Fully connected and convolutional layers
Before we start discussing locally connected layers, we need to understand where it comes from. Back when neural networks started gaining traction, people were heavily into fully connected layers. It’s basically connected all the neurons in one layer to all the neurons in the next layers. Let’s see what a fully connected and convolutional layers look like:
The one on the left is the fully connected layer. The figure on the right indicates convolutional layer operating on a 2D image. This gives a lot of freedom for the neural network to train and optimize all the parameters. But at the same time, it’s computationally intensive! So in order to take advantage of the 2D structure of image data, researchers came up with convolutional layers.
On each 2D array of data, we train a whole bunch of N x N kernels. These kernels are nothing but filters that we run across the 2D array. For each position (x,y), we compute the dot product summation between this kernel and the image values around that point. This process is called convolution, hence the name convolutional neural networks. As we can see in the image above, the kernels will remain the same everywhere (as indicated by the green color).
We’re like half way through and we still haven’t talked about “locally connected” layers
Well, that’s not exactly true! Convolutional layers are technically locally connected layers. To be precise, they are locally connected layers with shared weights. We run the same filter for all the (x,y) positions in the image. In other words, all the pixel positions “share” the same filter weights. We allow the network to tune the filter weights until we arrive at the desired performance. While this is great at image classification tasks, we tend to miss out on some subtle nuances of spatial arrangements.
So researchers tried out an approach where they have a different filter for each (x,y) position. There’s no convolution as such! It’s just a dot product at each pixel position. Let’s say we want train 256 filters of size 5×5 at the current stage of the network.Here, each filter learns to detect different aspects of the image. The input image is of size, say, 128 x 128. We can fit 124 x 124 filters in that image grid (draw it on a piece of paper to verify). As seen from the figure to the left, the different colors indicate different filters. In a convolutional layer, we just need to train 5 x 5 x 256 number of parameters. But if we are dealing with locally connected layers with unshared weights, we will be dealing with 5 x 5 x 256 x 124 x 124.

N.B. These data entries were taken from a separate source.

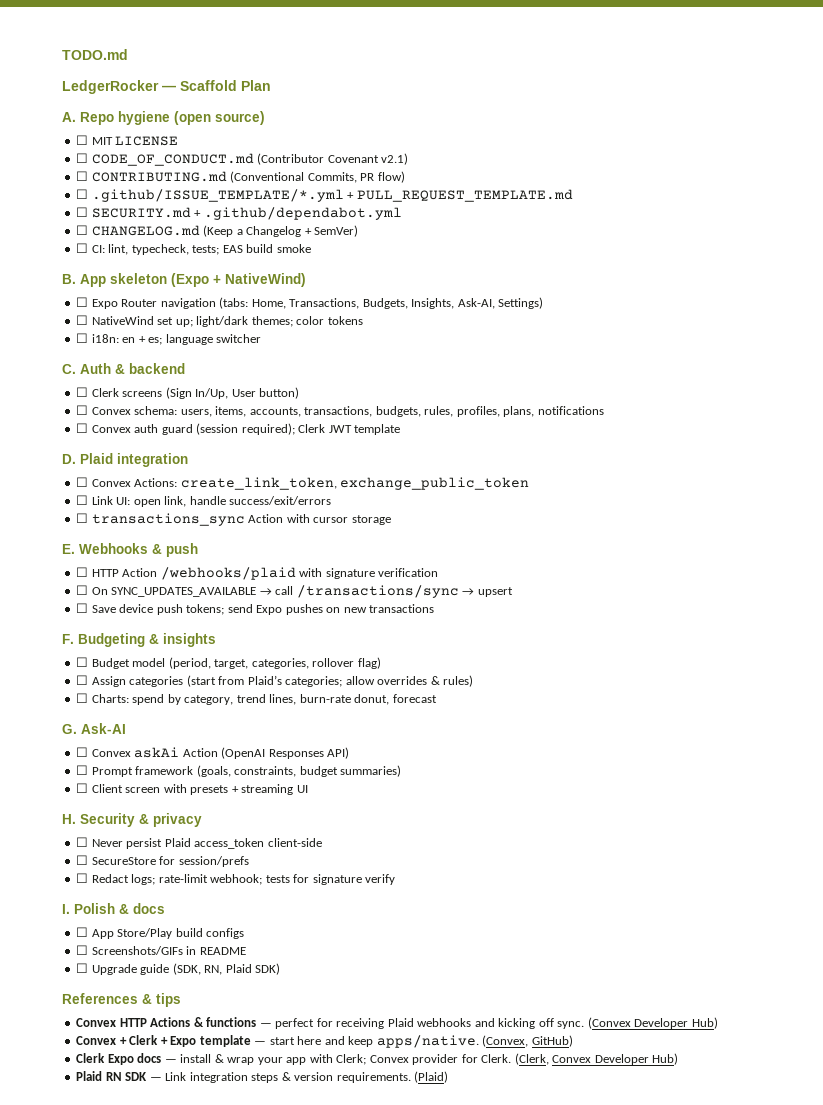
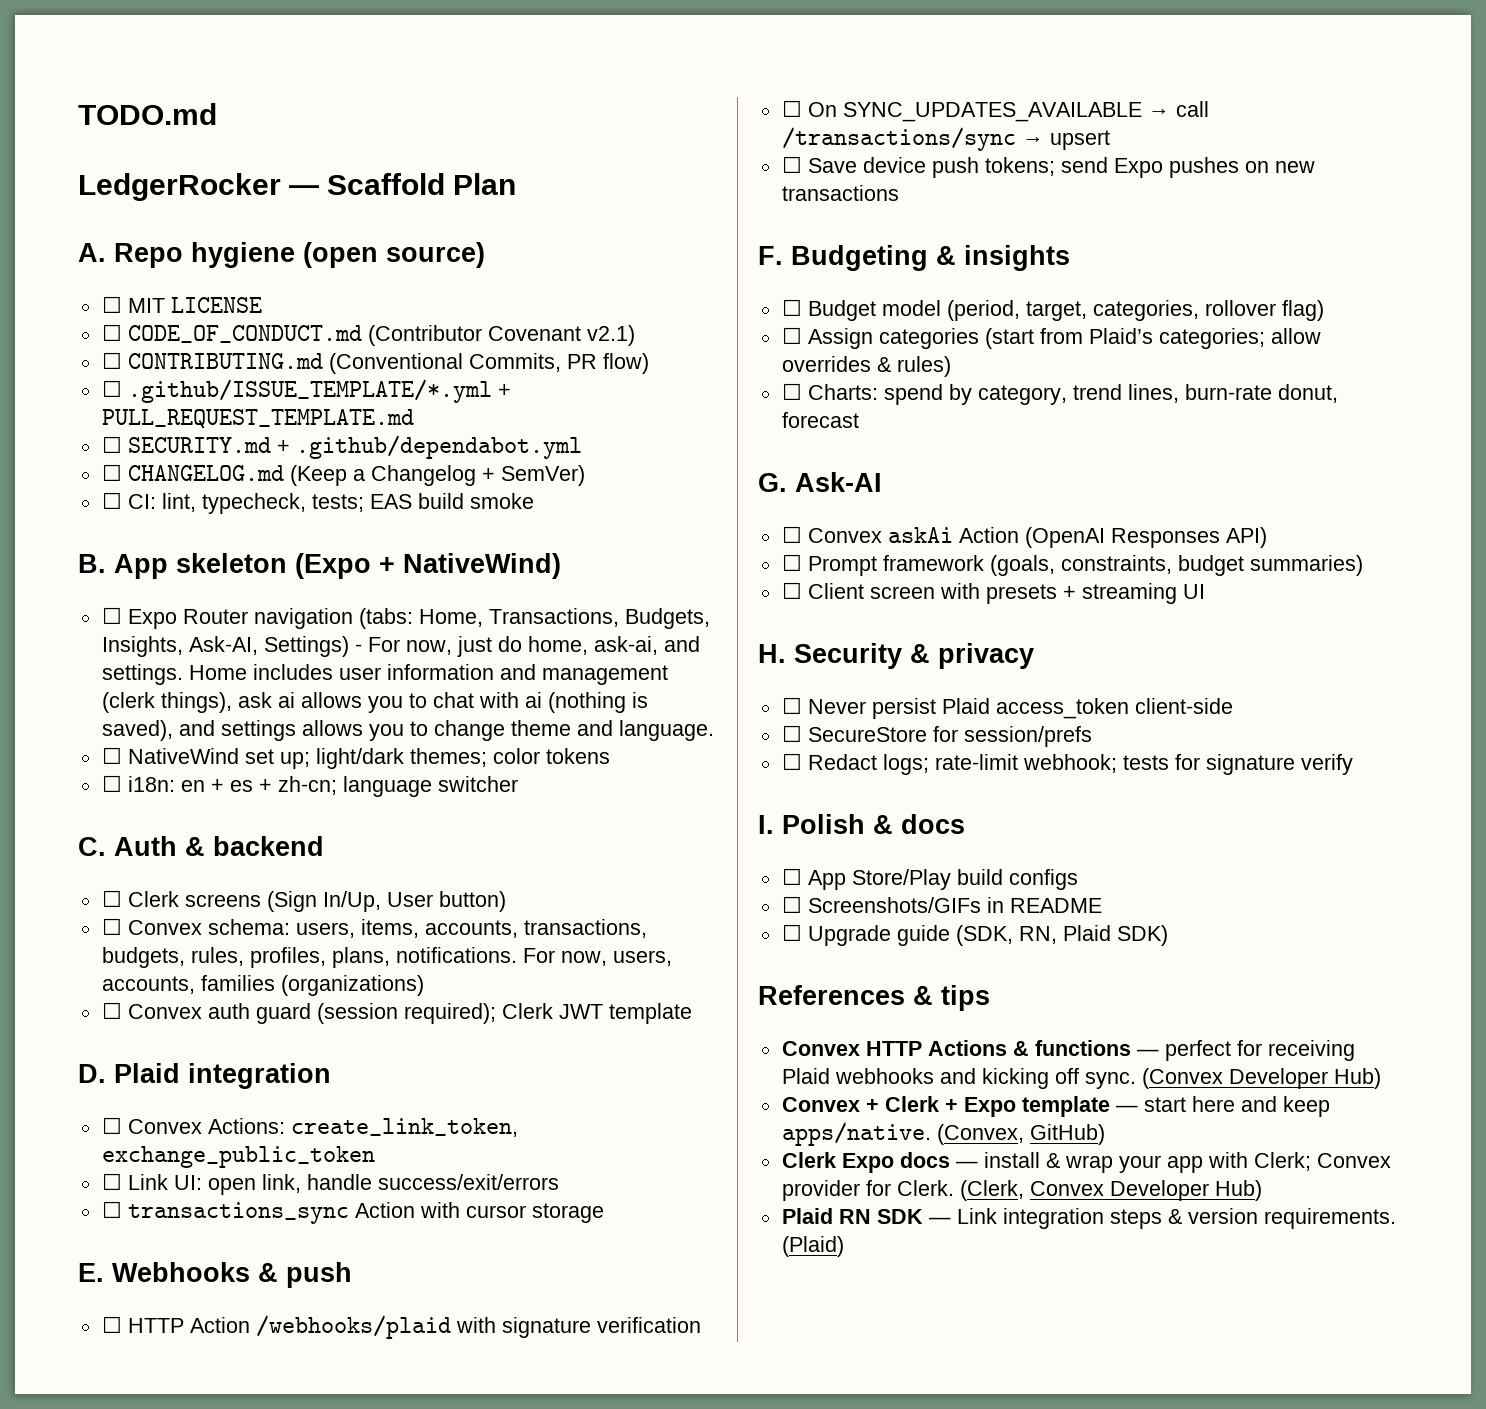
- ☐ Expo Router navigation (tabs: Home, Transactions, Budgets, Insights, Ask-AI, Settings)
+ ☐ Expo Router navigation (tabs: Home, Transactions, Budgets, Insights, Ask-AI, Settings) - For now, just do home, ask-ai, and settings. Home includes user information and management (clerk things), ask ai allows you to chat with ai (nothing is saved), and settings allows you to change theme and language.
- ☐ i18n: en + es; language switcher
+ ☐ i18n: en + es + zh-cn; language switcher
- ☐ Convex schema: users, items, accounts, transactions, budgets, rules, profiles, plans, notifications
+ ☐ Convex schema: users, items, accounts, transactions, budgets, rules, profiles, plans, notifications. For now, users, accounts, families (organizations)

That’s a lot of parameters
Now you might think — Won’t that result in an enormous number of hyperparameters? Because we are building a separate filter for each pixel position and there are a lot of positions in the image. The answer is yes! But they have optimized the methods and created a fast implementation on the GPU. Also, since every pixel position gets its own filter, they reduce the number of overall filters that need to be trained. The locally connected layers with unshared weights seemed to work well for the DeepFace architecture. It is yet to undergo rigorous testing to see if it can generalize well for other types of image recognition tasks.
In essence, this layer is just like a convolutional layer in the deep neural network, but without any sharing of weights. If you keep this fact aside, it’s pretty much the same as a convolutional layer.